Microsoftのver1.0は基本的な部分は押さえられているけれども使えない、という伝統に則って多くのシステム管理者が強い興味を持ち、中には触ってみたりしている方も多くいらっしゃるものの、突っ込みどころ満載で実運用ベースにはまだなかなか使われていない気がするHyper-V。秋にリリースされるWindows Server 2008 R2に合わせて多くの機能を追加し、2.0として提供が行われます。
可用性の面ではLive Migration。

VMware ESXにおけるVMotion、XenServerにおけるXenMotionに該当する機能ですが、HyperMotionという名前にはなりませんでした(^_^;)。Quick Migrationはダウンタイムがあるから、というよりも1VM1LUN構成を必要とするような使用上の制約が厳しいが故に受け入れられなかった様な気がしますが、Live Migrationは仕様的な制約も解消され、エンタープライズ用途として大規模に採用される切り口にはなりそうです。なんといってもMicrosoft自身がLive Migrationを提供することそのものに価値があるのではないかと。これに伴ってWindowsや各種Microsoftサーバアプリケーション群におけるライセンス規約がより明確なものとなることを望みます。
そして個人的には期待していたもののまだまだ改善の余地がありそうなCSV(Clusterd Shared Volumes)。
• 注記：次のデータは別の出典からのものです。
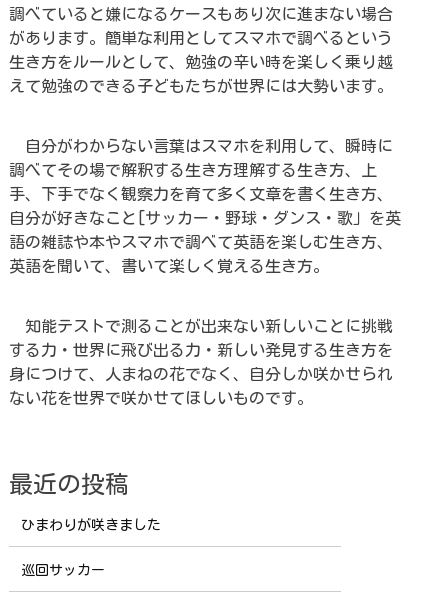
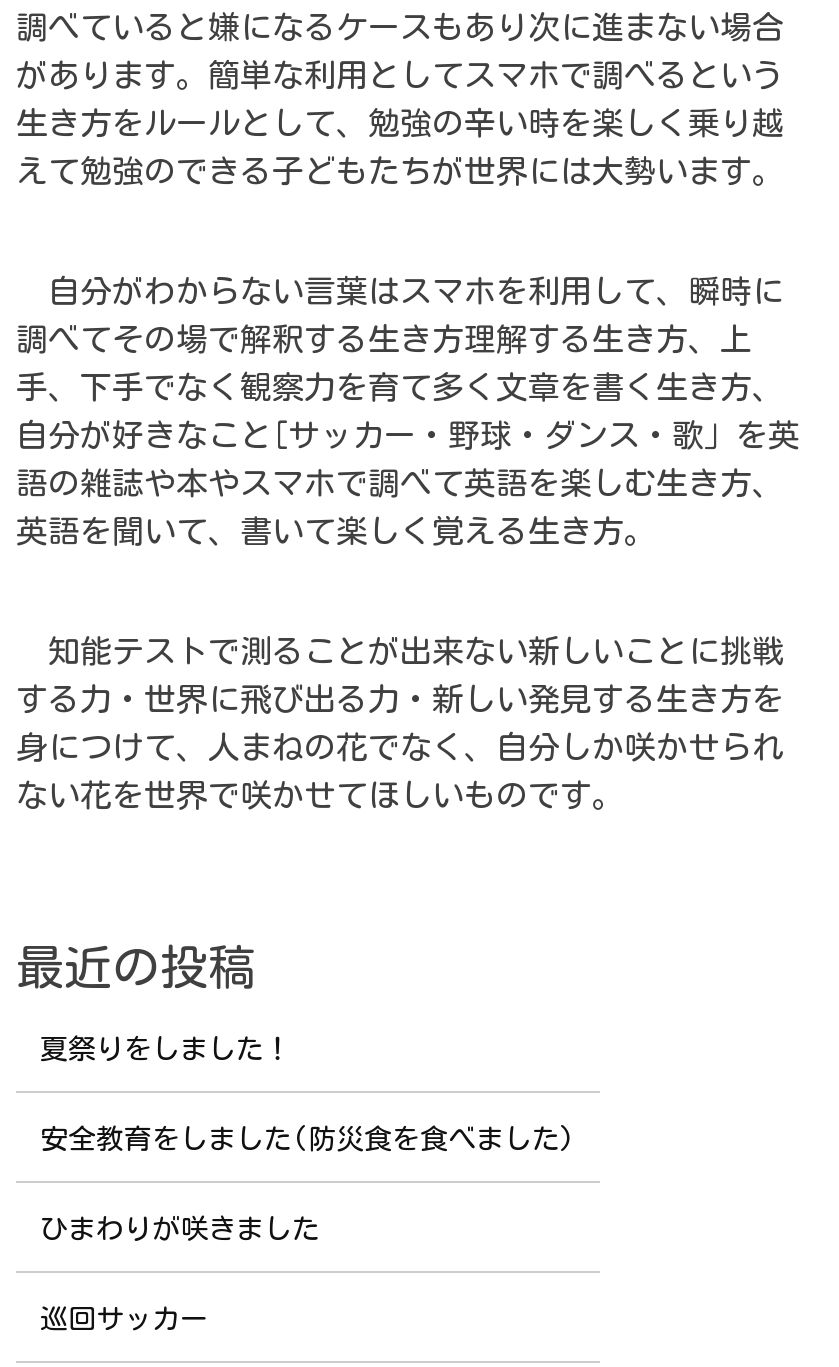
+ 夏祭りをしました！
+ 安全教育をしました(防災食を食べました)
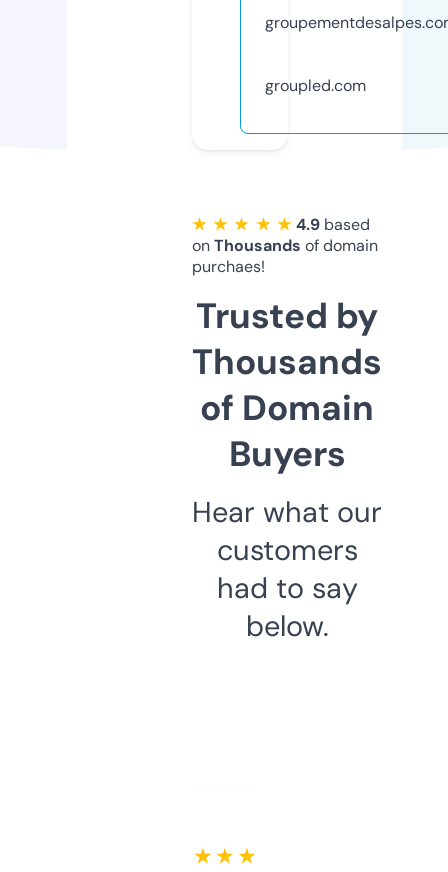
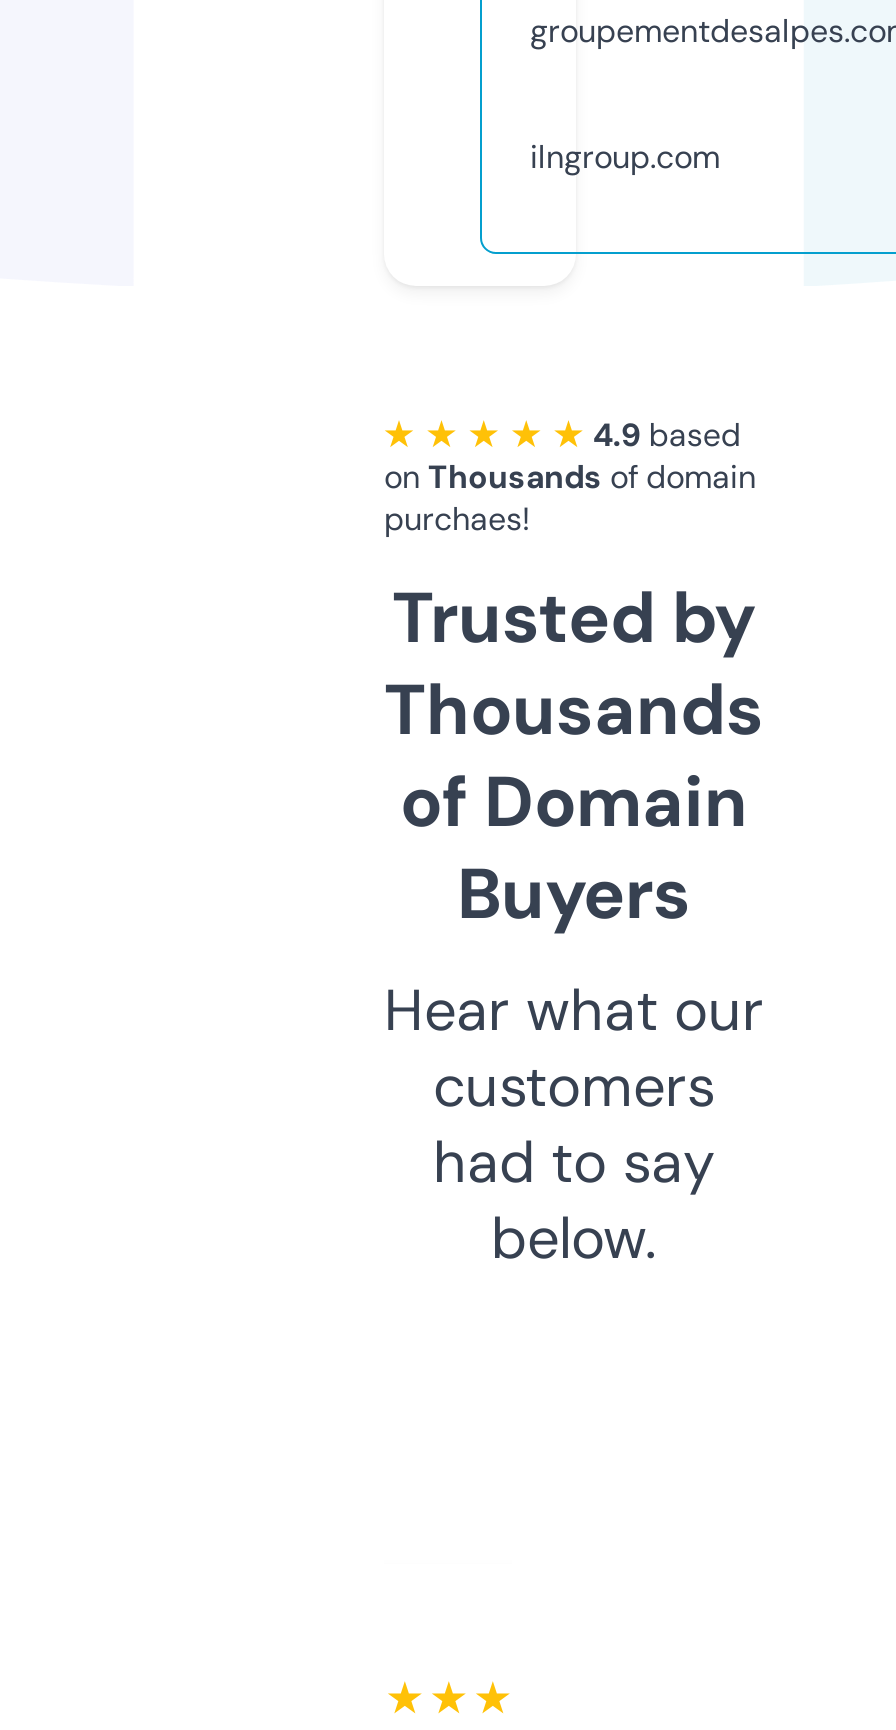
- groupled.com
+ ilngroup.com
この技術が実用レベルに達したためにLive Migrationなどの機能も使えるようになったわけですが、仕組み的にちょっと無理している感じがどうしてもしてしまうのは私だけでしょうか。CSVはいってみればディスクの所有者とファイルの所有者を分離する技術であって真のクラスタファイルシステムではありません。仮想ディスクファイルVHDに対するI/Oは仮想マシンを所有するノードが直接I/Oを行いますが、仮想ディスクファイルの生成などといったディスクレベルの操作はディスクの所有者が一元的に処理する仕組みになっています。この絵にあるとおり、元々のNTFSファイルシステムおよびその下にあるストレージドライバの部分をそのままに、さらにCSV I/O Filer Driverを挟み込むことによってその制御を行っているわけです。そして個人的にCSVの特徴でもあり弱点でもあると思う技術がDynamic I/O Redirection。

この絵にあるとおり、ストレージに対するI/O経路に障害が発生した場合にネットワーク経由で他のHyper-Vノードを経由したストレージアクセスを維持することで耐障害性を確保する、という技術なのですが、SANなど、ストレージI/O用に設計された経路を使っていたI/Oが突然ネットワーク経由、かつ他のHyper-Vノード経由となるわけで、1台のHpyer-VノードにおけるストレージI/O経路の障害が他のHyper-Vノードにまで影響を与えてしまうことがよいことなのかどうか、ちょっと微妙な気がします。クラスタ機能をフェイルオーバークラスタに依存するHyper-Vですが、ネットワークにおける仮想スイッチも既存のネットワークの管理の一部として提供されていたりと管理がどうしてもばらばらになってしまい、せっかく個々の技術はわかりやすくても全体として管理しづらい、ということになってしまっている気もします。
まぁ8/15からMSDN経由などでの提供が始まるようなので、きっとそれ以降は技術的に突っ込んだ記事や情報が色々と出回ることになるでしょう。